Un’attitudine che diventa linguaggio, un modo di essere che si traduce in bellezza quotidiana. La collezione SS26 di Martino Midali trova nella Midali-tudine la sua essenza più autentica: quella capacità unica di trasformare la leggerezza in eleganza, il movimento in grazia, l’attitudine in identità. Con un nome-manifesto che racchiude l’anima del brand, Midali-tudine è la cifra stilistica che guida ogni scelta creativa, ogni dettaglio, ogni silhouette.

Martino Midali sceglie la fluidità come fondamento di una proposta che si caratterizza per volumi avvolgenti e senza costrizioni, capaci di accompagnare il corpo invece di contenerlo. L’anima dei tessuti prescelti richiama la matericità vibrante attraverso jacquard luminosi, superfici stropicciate e texture cangianti che si specchiano in una palette sofisticata: argento, oro, sabbia illuminate da tocchi vibranti di verde e dal ritmo grafico delle righe. Il risultato è un paesaggio cromatico che regala movimento e vitalità, dove ogni nuance trova il suo equilibrio armonico tra struttura e leggerezza.

Perché i tessuti si vivono, si indossano, si esperiscono attraverso superfici che accolgono la luce e la restituiscono trasformata. Le lavorazioni creano effetti dinamici e contemporanei, dove l’iridescenza dei materiali genera giochi di riflessi che animano ogni movimento.

I modelli della collezione possiedono un forte coefficiente di naturalezza che deriva dalla connessione voluta con l’essenza della Midali-tudine: quella stessa attitudine che diventa potente mezzo di espressione, frutto del bagaglio creativo che il designer possiede. Indossarli equivale a portare sulla pelle un’eleganza che respira, in cui risuona l’eco dei codici identitari di Martino Midali: nei kimono in jacquard che si abbinano a tuniche lunghe; nei completi a righe dalle proporzioni familiari al brand; nei tailleur cangianti da portare con stole colorate che creano dialoghi cromatici inaspettati.

Ecco allora che l’argento liquido e le nuance metalliche creano un look contemporaneo dall’effetto scultoreo; ecco il verde, nelle sue declinazioni che vanno dal lime all’azzurro, in cui si ritrova la vibrazione e l’energia del gusto identitario di Martino Midali.
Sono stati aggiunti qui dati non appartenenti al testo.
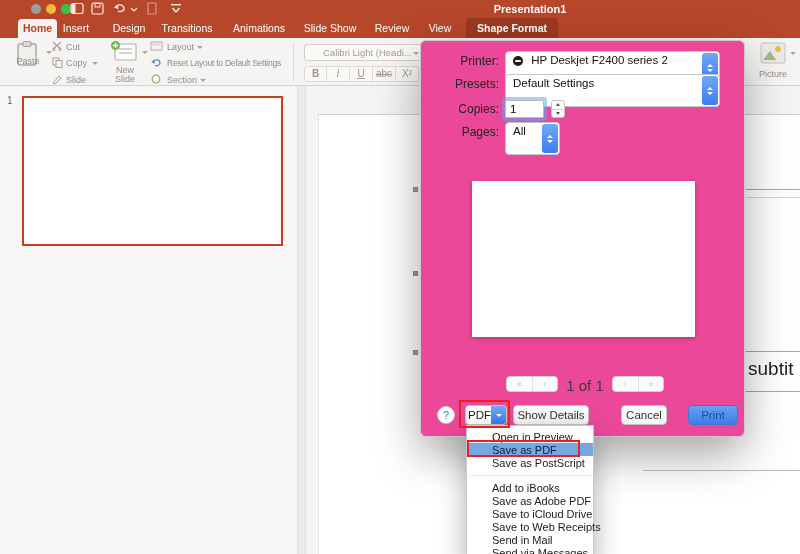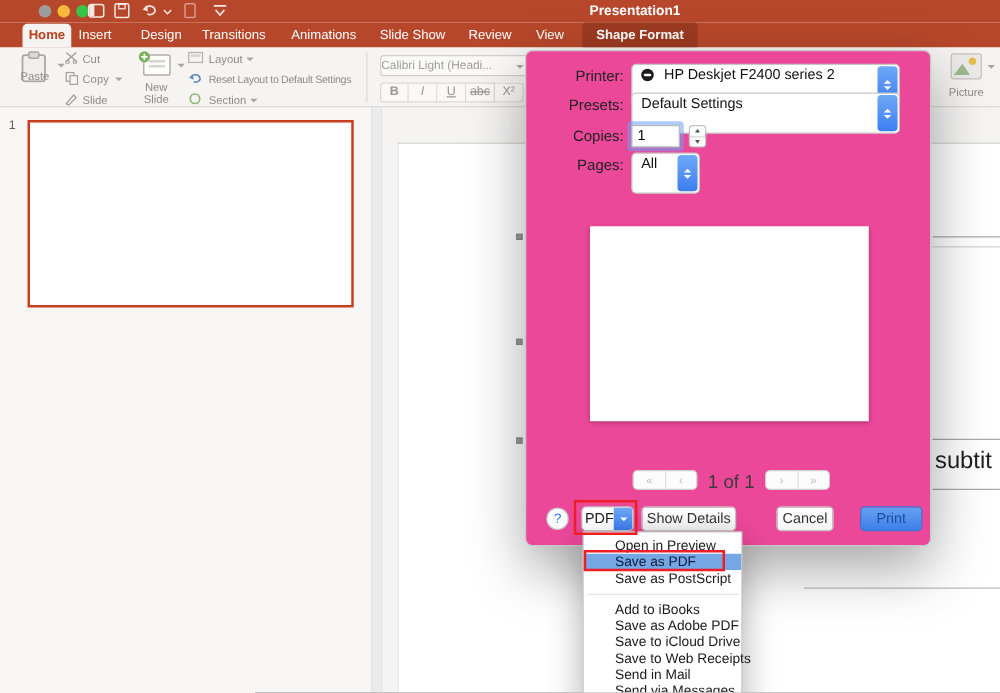--- a/index.html
+++ b/index.html
@@ -8,21 +8,21 @@
             font-family:"Liberation Sans", sans-serif; -webkit-font-smoothing:antialiased; }
 
   
   .titlebar { position:absolute; left:0; top:0; width:800px; height:18px; background:#b7472a; }
   .tl { position:absolute; top:4px; width:10px; height:10px; border-radius:50%; }
   .tl.gray  { left:31px; background:#9d9d9d; }
   .tl.yellow{ left:46px; background:#f7b73c; }
   .tl.green { left:61px; background:#39c447; }
   .tb-icon { position:absolute; top:2px; opacity:.88; }
   .tb-icon.muted { opacity:.45; }
-  .win-title { position:absolute; top:3px; left:508px; transform:translateX(-50%);
+  .win-title { position:absolute; top:3px; left:530px; transform:translateX(-50%);
                color:#fff; font-size:11px; font-weight:600; white-space:nowrap; }
 
   
   .tabbar { position:absolute; left:0; top:18px; width:800px; height:20px; background:#b7472a; }
   .tab { position:absolute; top:0; height:20px; line-height:20px; color:#fff; font-size:10.5px;
          white-space:nowrap; transform:translateX(-50%); cursor:default; }
   .tab-home { position:absolute; left:18px; top:1px; width:39px; height:19px; background:#f6f4f2;
               border-radius:4px 4px 0 0; color:#bc3f1e; font-weight:700; font-size:10.5px;
               text-align:center; line-height:19px; }
   .tab-shape { position:absolute; left:466px; top:0; width:92px; height:20px; background:#9c3a21;
@@ -32,21 +32,21 @@
   
   .ribbon { position:absolute; left:0; top:38px; width:800px; height:48px; background:#f6f4f2;
             border-bottom:1px solid #d6d2ce; color:#8f8b87; }
   .rb-label { position:absolute; font-size:9px; color:#8f8b87; white-space:nowrap; }
   .rb-label.long { font-size:8.5px; letter-spacing:-0.25px; }
   .chev { display:inline-block; width:0; height:0; border-left:3px solid transparent;
           border-right:3px solid transparent; border-top:3.5px solid #a9a5a1; vertical-align:middle; }
   .rib-divider { position:absolute; left:293px; top:4px; width:1px; height:40px; background:#ddd9d5; }
   .fontbox { position:absolute; left:304px; top:6px; width:120px; height:17px; background:#fbfaf9;
              border:1px solid #d3cfcb; border-radius:3px; font-size:9.5px; color:#a09c98;
-             line-height:15px; padding:0 0; white-space:nowrap; overflow:hidden; }
+             line-height:15px; padding:0 18px; white-space:nowrap; overflow:hidden; }
   .fontbox .chev { position:absolute; right:4px; top:7px; }
   .fmt-row { position:absolute; left:304px; top:28px; display:flex; }
   .fmt-btn { width:23px; height:16px; border:1px solid #dcd8d4; border-left:none; background:#faf9f8;
              color:#9b9793; font-size:10px; text-align:center; line-height:14px; }
   .fmt-btn:first-child { border-left:1px solid #dcd8d4; border-radius:3px 0 0 3px; }
   .fmt-btn:last-child { border-radius:0 3px 3px 0; }
   .fmt-b { font-weight:700; } .fmt-i { font-style:italic; }
   .fmt-u { text-decoration:underline; } .fmt-s { text-decoration:line-through; }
E ancora spazio al mix di texture opache e luminose che, in dialogo, enfatizzano la ricchezza materica e la purezza delle linee.

Midali-tudine è una collezione che porta, fisicamente e emotivamente, al centro di un’attitudine indagata con sapienza da uno stile in cui l’heritage si fonde con l’eleganza contemporanea per riscoprire il gusto di un ben vestire di cui Martino Midali è interprete da sempre.